Dame Khadîdja s'enquit auprès de son serviteur Maysarah sur le déroulement du voyage. Le récit de ce dernier fit que Dame Khadîdja s'attacha énormément à ce jeune homme probe, dont La Mecque n'avait jamais connu personne de semblable en termes d'honnêteté, de loyauté, de moralité, de modestie, de chasteté et d'aménité. Abou Tâlib devina son attachement à son neveu lorsqu'il lui rendit visite pour recueillir son sentiment sur le voyage et sur les bénéfices réalisés. C'est pourquoi il lui proposa d'épouser son neveu, ce qu'elle accepta sur-le-champ, au grand bonheur de Abou Tâlib.
Le mariage eut donc lieu après l'approbation des oncles des deux mariés. Le nouveau couple réunissait désormais l'homme surnommé le Loyal et la femme surnommée la Pure. Bien qu'elle était son aînée de quinze ans, elle fut son unique épouse jusqu'à la fin de ses jours.
Elle jouit ainsi de cette exclusivité tout au long de sa vie ; elle ne partagea son époux avec aucune autre femme, épouse ou esclave, et ce, bien que la polygamie était répandue de manière illimitée dans la société mecquoise, bien que les femmes esclaves étaient monnaie courante et bien que l'adultère était on ne peut plus banal. Cette union fut couronnée par la naissance de deux garçons, Al-Qâsim et Abdallah (surnommé aussi At-Tayyib et At-Tâhir) qui moururent tous deux en bas âge avant l'avènement de la mission prophétique, et de quatre filles, Zaynab, Ruqayyah, Oum Kulthûm et Fatima, qui connurent l'islam, l'embrassèrent et émigrèrent à Médine.

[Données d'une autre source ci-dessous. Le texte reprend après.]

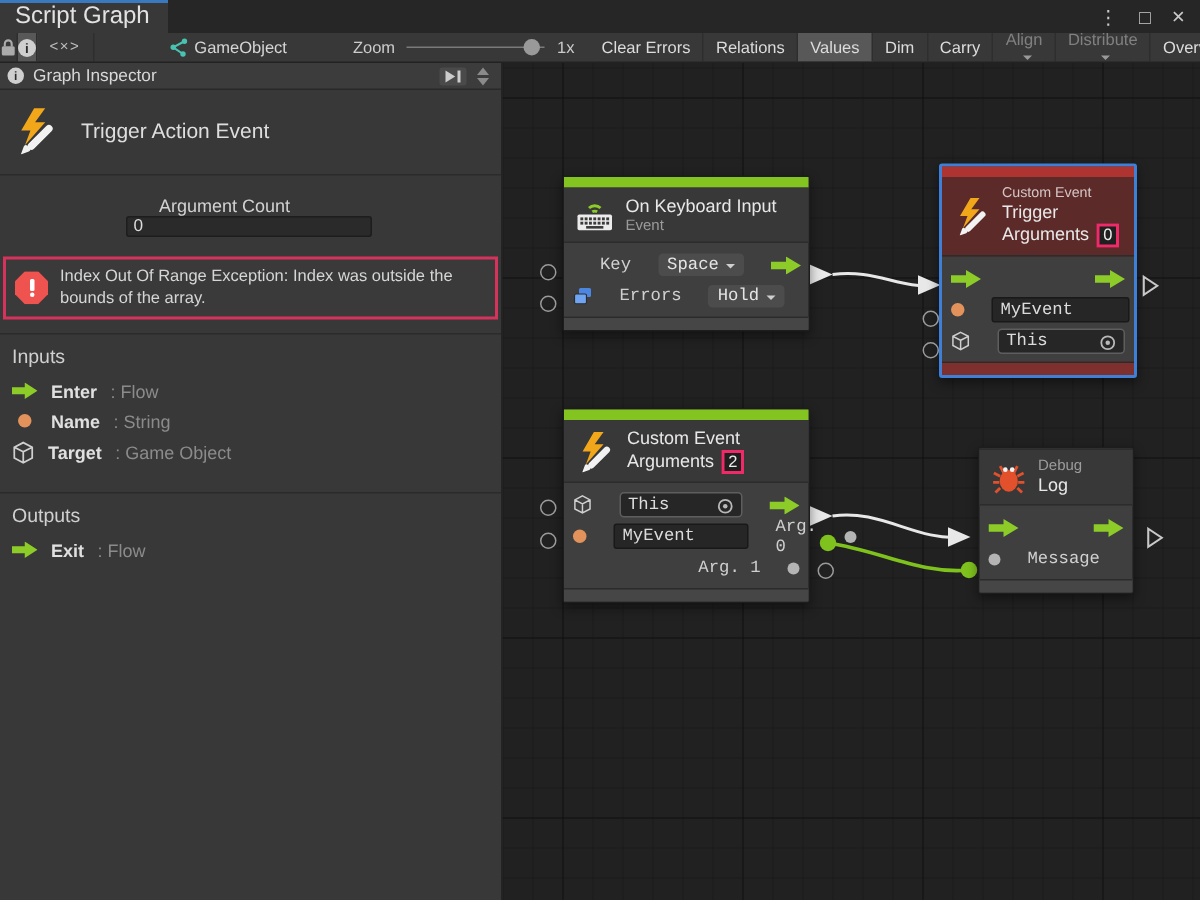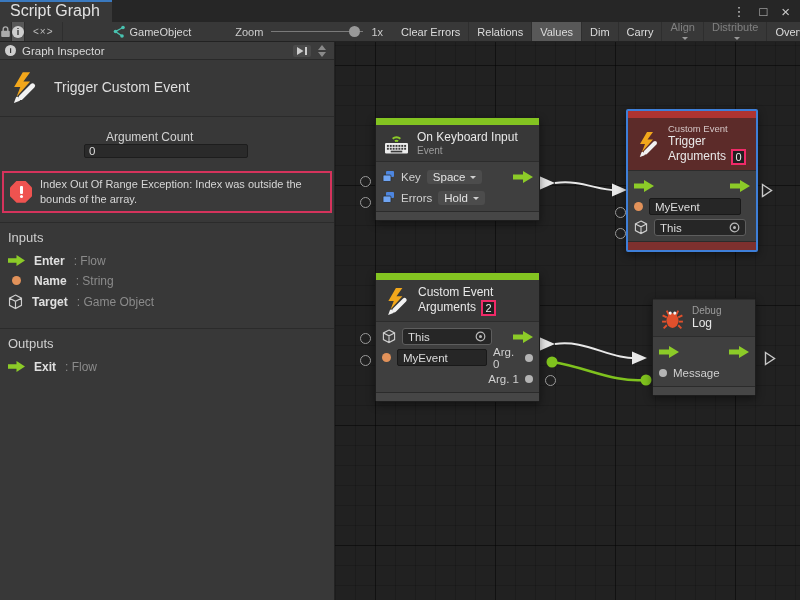--- a/index.html
+++ b/index.html
@@ -206,7 +206,7 @@
           <path d="M20 12 L10.5 21.5" stroke="#f2f2f2" stroke-width="4" stroke-linecap="round"></path>
           <path d="M8.7 23.3 L6.8 24 L7.5 22.1" stroke="#f2f2f2" stroke-width="2.4" stroke-linecap="round"></path>
         </svg>
-        <span class="t">Trigger Custom Event</span>
+        <span class="t">Trigger Action Event</span>
       </div>
 
       <div class="argrow">

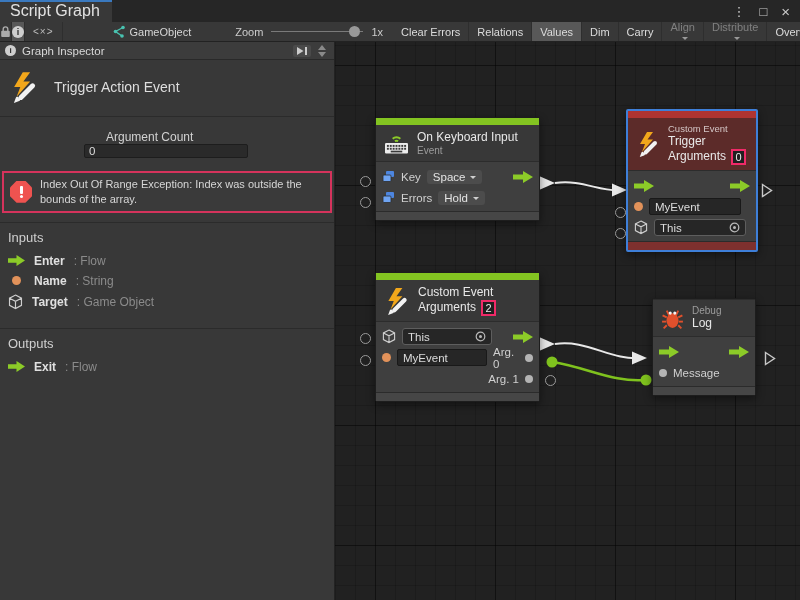--- a/index.html
+++ b/index.html
@@ -96,7 +96,7 @@
   .numbox { display:inline-flex; align-items:center; justify-content:center; min-width:15px; height:16px;
     margin-left:5px; padding:0 2px; background:#1f1f1f; border:2px solid #F02A68; color:#ececec; font-size:11px; }
   .nbody { padding:4px 0 3px 0; }
-  .nrow { display:flex; align-items:center; gap:6px; height:21px; padding:0 6px; }
+  .nrow { display:flex; align-items:center; gap:18px; height:21px; padding:0 6px;font-family:Liberation Mono, monospace; }
   .plabel { font-size:11.5px; color:#d0d0d0; }
   .rlabel { font-size:11.5px; color:#cfcfcf; margin-left:auto; }
   .ddl { display:flex; align-items:center; gap:5px; background:#4c4c4c; border-radius:3px;

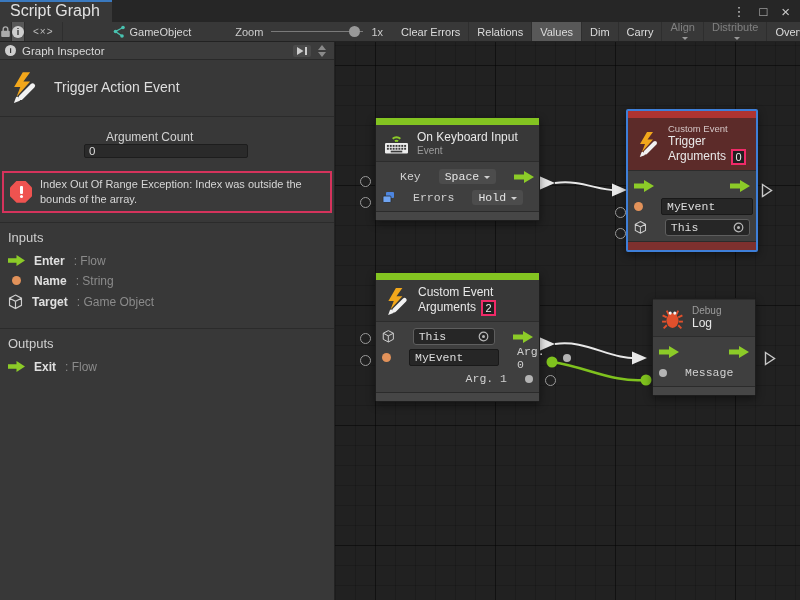--- a/index.html
+++ b/index.html
@@ -104,7 +104,7 @@
   .ddl .caret { border-top-color:#cfcfcf; margin:4px 0 0 0; }
   .field { background:#262626; border:1px solid #191919; border-radius:2px; color:#dcdcdc;
     font-size:11.5px; padding:1px 5px; height:17px; font-family:inherit; }
-  .objfield { display:flex; align-items:center; background:#262626; border:1px solid #5e5e5e;
+  .objfield { display:flex; align-items:flex-end; background:#262626; border:1px solid #5e5e5e;
     border-radius:3px; padding:1px 5px; font-size:11.5px; color:#dcdcdc; height:17px; }
   .objfield .tgt { margin-left:auto; display:flex; }
   .nfoot { height:9px; background:#464646; border-top:1px solid #2b2b2b; }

Il ne fait point de doute que la mort des deux garçons en bas âge eut un impact sur la vie paisible et heureuse des deux époux, notamment à cause de l'importance que revêtaient à cette époque les enfants mâles par rapport aux filles, que les Arabes avaient pris l'habitude d'enterrer vives dès leur naissance par crainte de la pauvreté ou du déshonneur. Cela pourrait expliquer pourquoi le Prophète décida d'acheter Zayd Ibn Hârithah lorsqu'il le vit, jeune garçon, en vente à La Mecque, puis pourquoi il s'attacha à lui au point de l'adopter et de lui donner son nom, en l'appelant Zayd fils de Muhammad, et ce avant l'abolition de l'adoption par l'Islam.
Les jours passaient tandis que les habitants de la Mecque considéraient le Prophète — paix et bénédictions sur lui — avec respect et déférence, bien qu'il restait à l'écart de leurs divertissements et de leurs idoles, et qu'il était d'un naturel sérieux. Le Prophète — paix et bénédictions sur lui — était souvent silencieux, parlait peu et faisait preuve d'une grande modestie. Il écoutait attentivement quiconque lui adressait la parole en se tournant de tout son corps face à son interlocuteur. Il souriait à tous ceux qui croisaient son chemin.
À cette époque, Halîmah As-Sa'diyyah vint se plaindre de difficultés matérielles qu'elle traversait. Il lui réserva le meilleur accueil et se montra généreux avec elle, si bien que lorsqu'elle partit, elle emportait avec elle de nombreux cadeaux.